Singapore hit by 41 cases of personal data loss in past three years

There were 30 cases that involved missing laptops, whilst 11 cases affected specific individuals.

The government reported 41 cases involving the loss of personal data to the police in the last three years, according to deputy prime minister Teo Chee Hean.

In a written response to a query by associate professor Walter Theseira on the number government personal data information security incidents reported to the police or the Personal Data Protection Commission (PDPC), Teo revealed that 30 of the cases involved missing laptops although no specific individual’s data was compromised.

Government laptops were said to be protected by encryption and lost laptops were immediately blocked from the Government network once reported.

In a total of seven incidents, the affected individuals were notified of the breach, whilst four cases were reported to both the individuals affected and the general public.

“Amongst these 11 cases, it took an average of three weeks from the police report to notify the individual,” he noted. “This was the time taken to identify the exact individuals affected, and assess the extent of loss, to give an accurate report of the situation to the affected individuals and recover or safeguard evidence for potential future prosecution.”

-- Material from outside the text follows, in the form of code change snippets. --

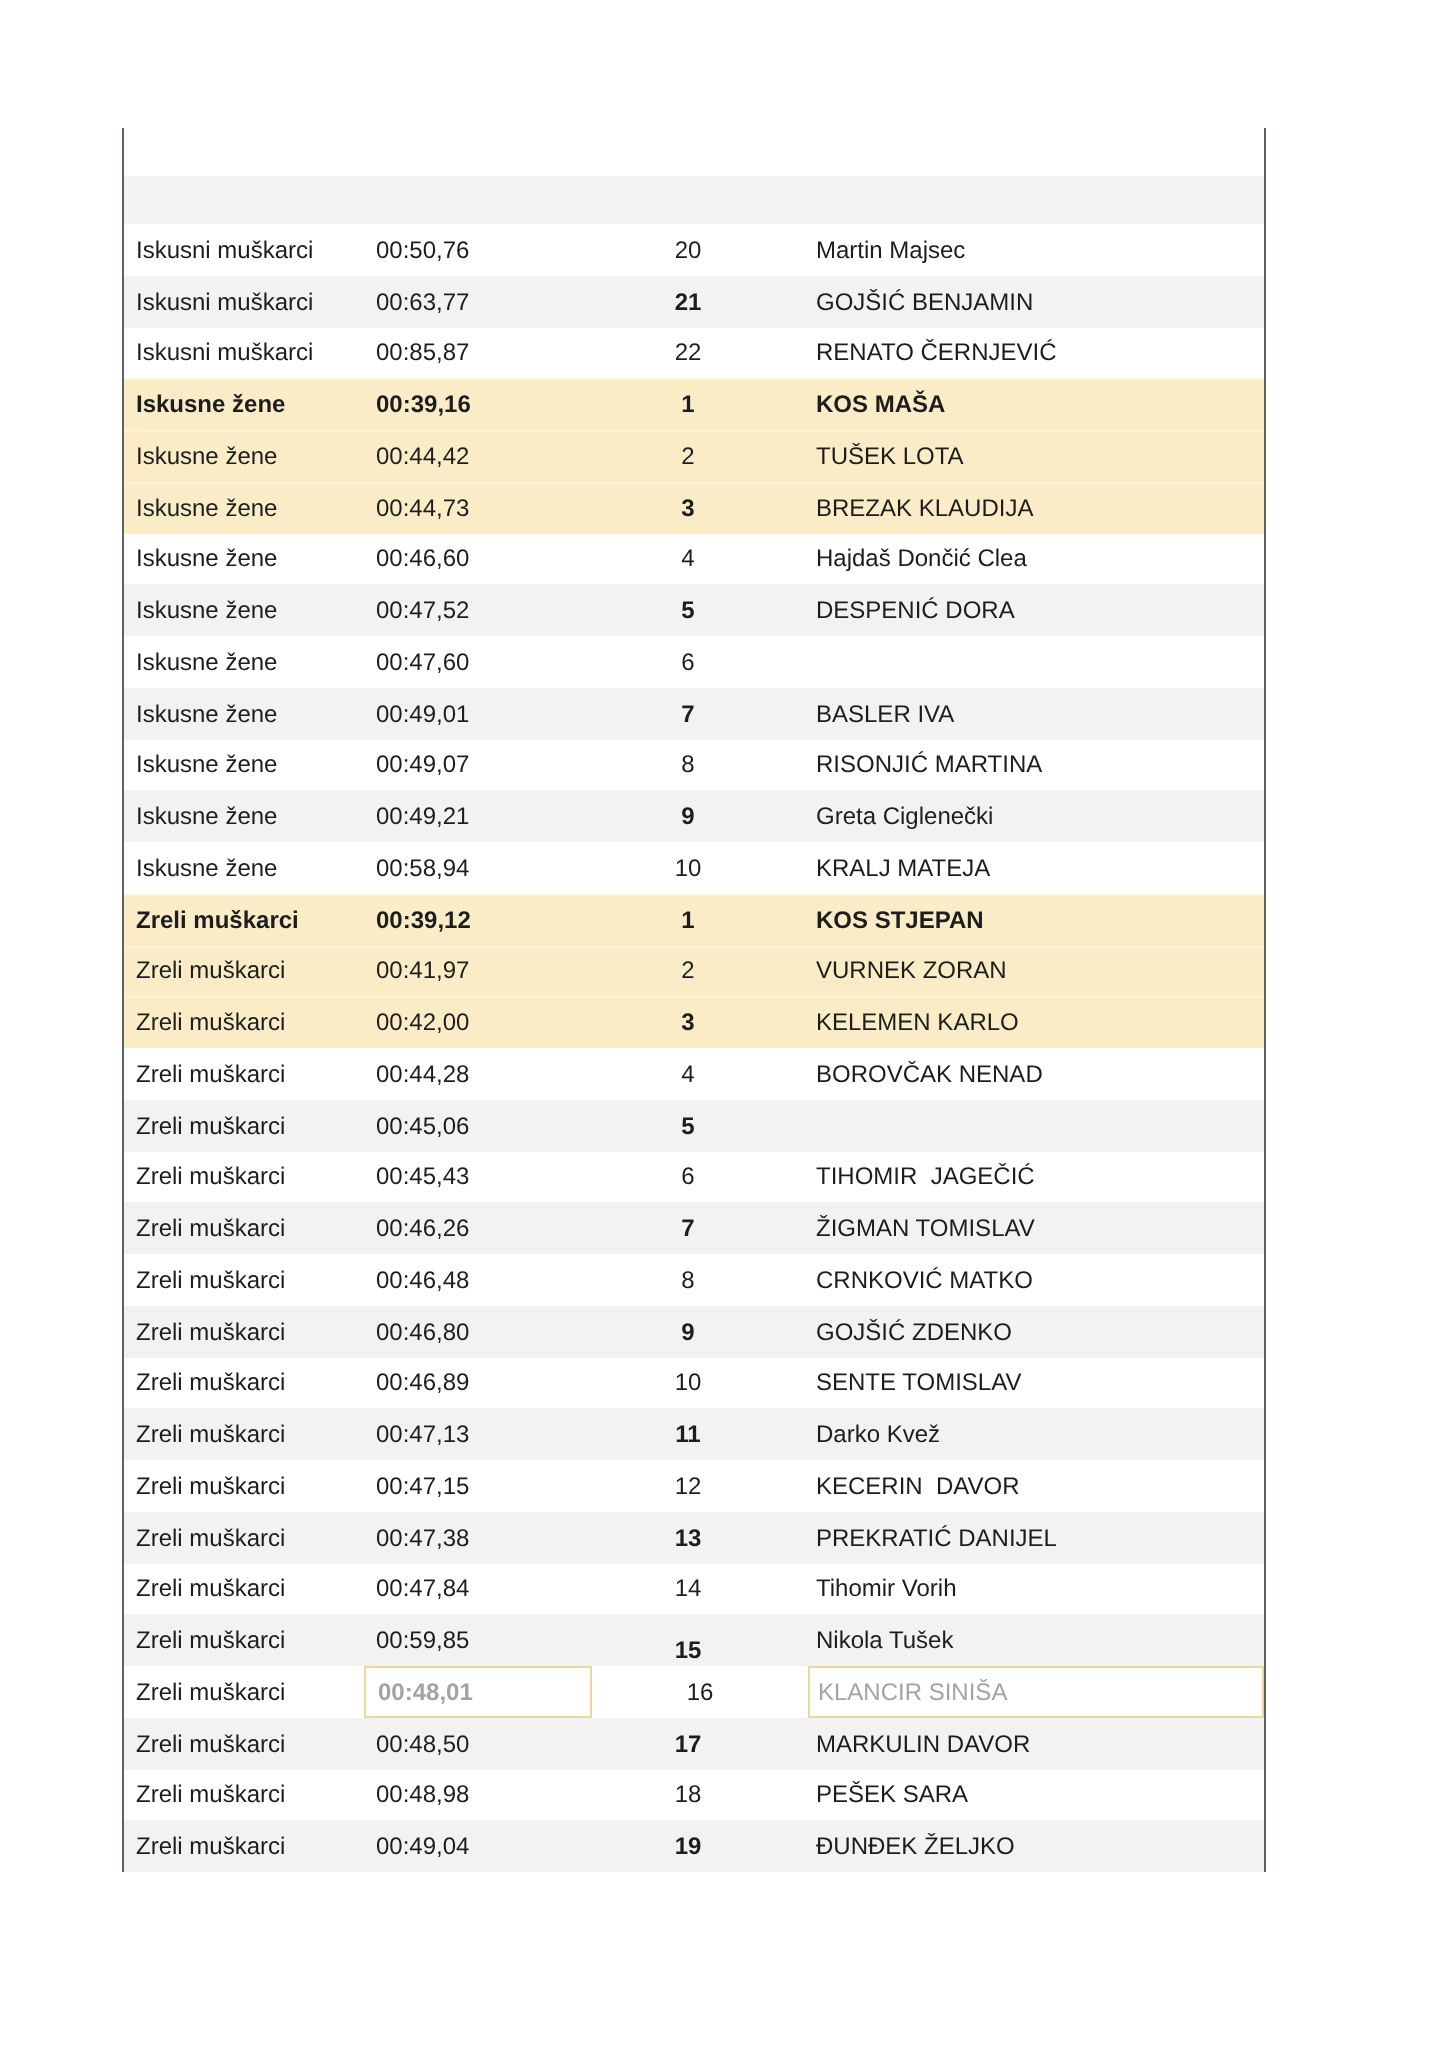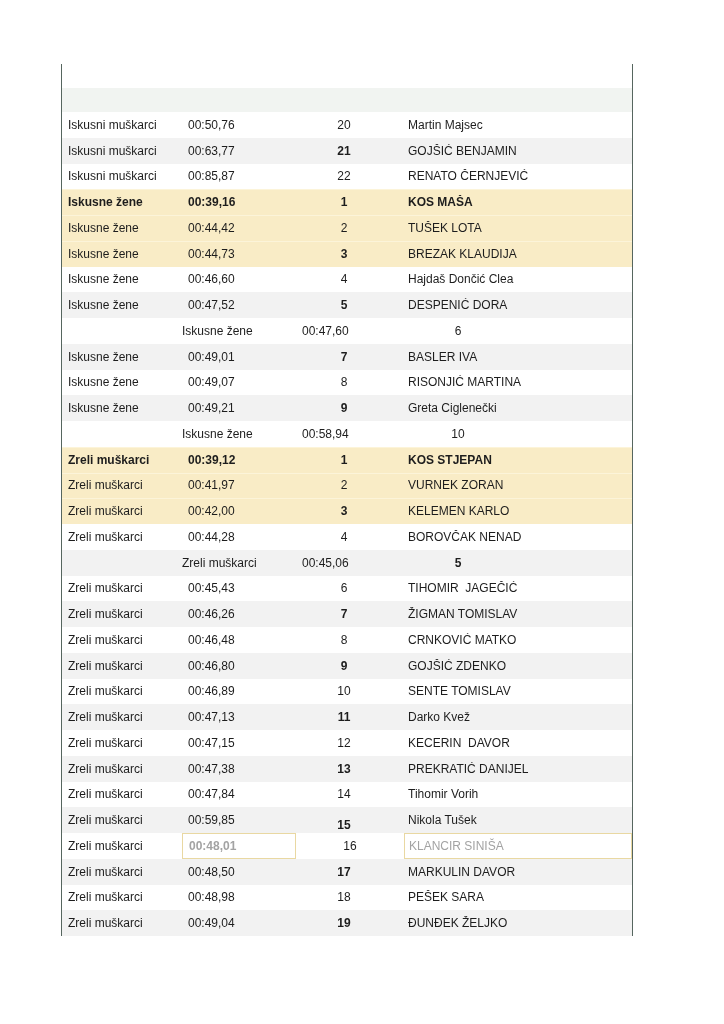--- a/index.html
+++ b/index.html
@@ -38,7 +38,6 @@
     font-size: 12px;
     color: var(--text, #1d1d1d);
     box-sizing: border-box;
-    justify-content: center;
   }
   .c-cat  { width: 120px; padding-left: 6px; white-space: pre; overflow: hidden; }
   .c-time { width: 96px;  white-space: pre; }

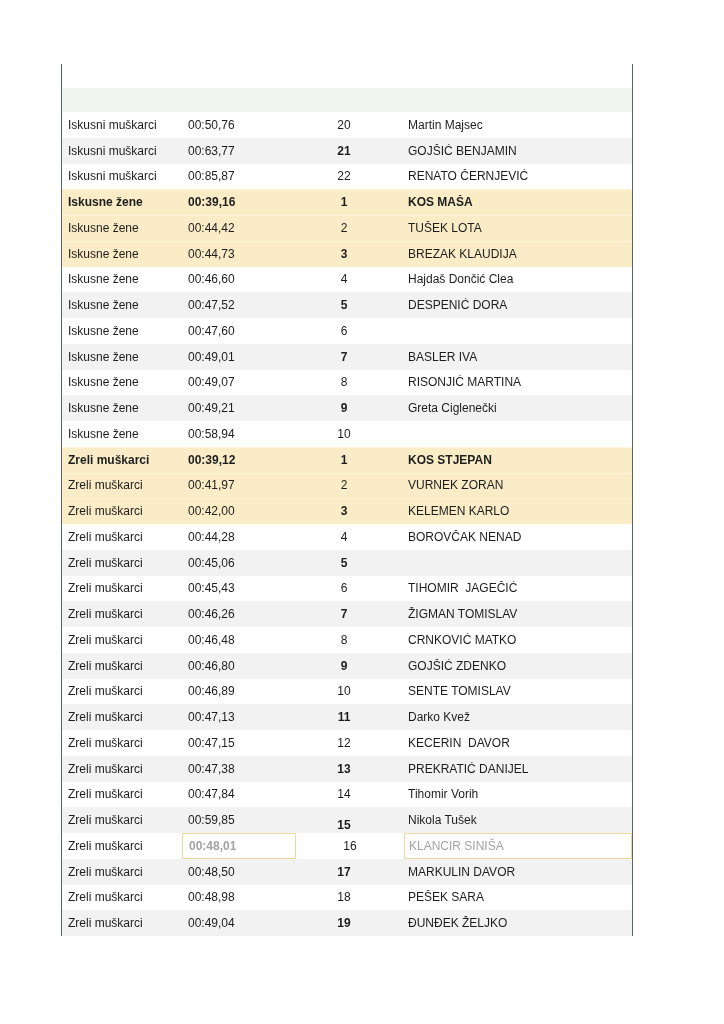--- a/index.html
+++ b/index.html
@@ -159,6 +159,7 @@
     <span class="c-cat">Iskusne žene</span>
     <span class="c-time">00:58,94</span>
     <span class="c-rank">10</span>
+    <span class="c-name">KRALJ MATEJA</span>
   </div>
         <div class="row cream first">
     <span class="c-cat">Zreli muškarci</span>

He further highlighted that these incidents are not reported to the PDPC, as it is not their function to investigate government-related incidents. Loss of personal data by government agencies is reported to the policy when there is suspected foul play, or when a physical asset such as a laptop is missing.

According to his written response, Teo noted that the reports were made in a timely manner, with 80% submitted on the same day as the discovery of the incident.

“From time to time, there are also incidents of data mishandling that are reported internally but not to the policy,” he admitted, explaining how such incidents typically involve the mailing of letters containing personal information to the wrong recipient or mass emails in which offers mistakenly include all recipients’ email addresses.

In these cases, police assistance or intervention is not required. The affected agencies will inform and apologise to affected individuals, and follow up with the necessary staff education and discipline to avoid a future occurrence.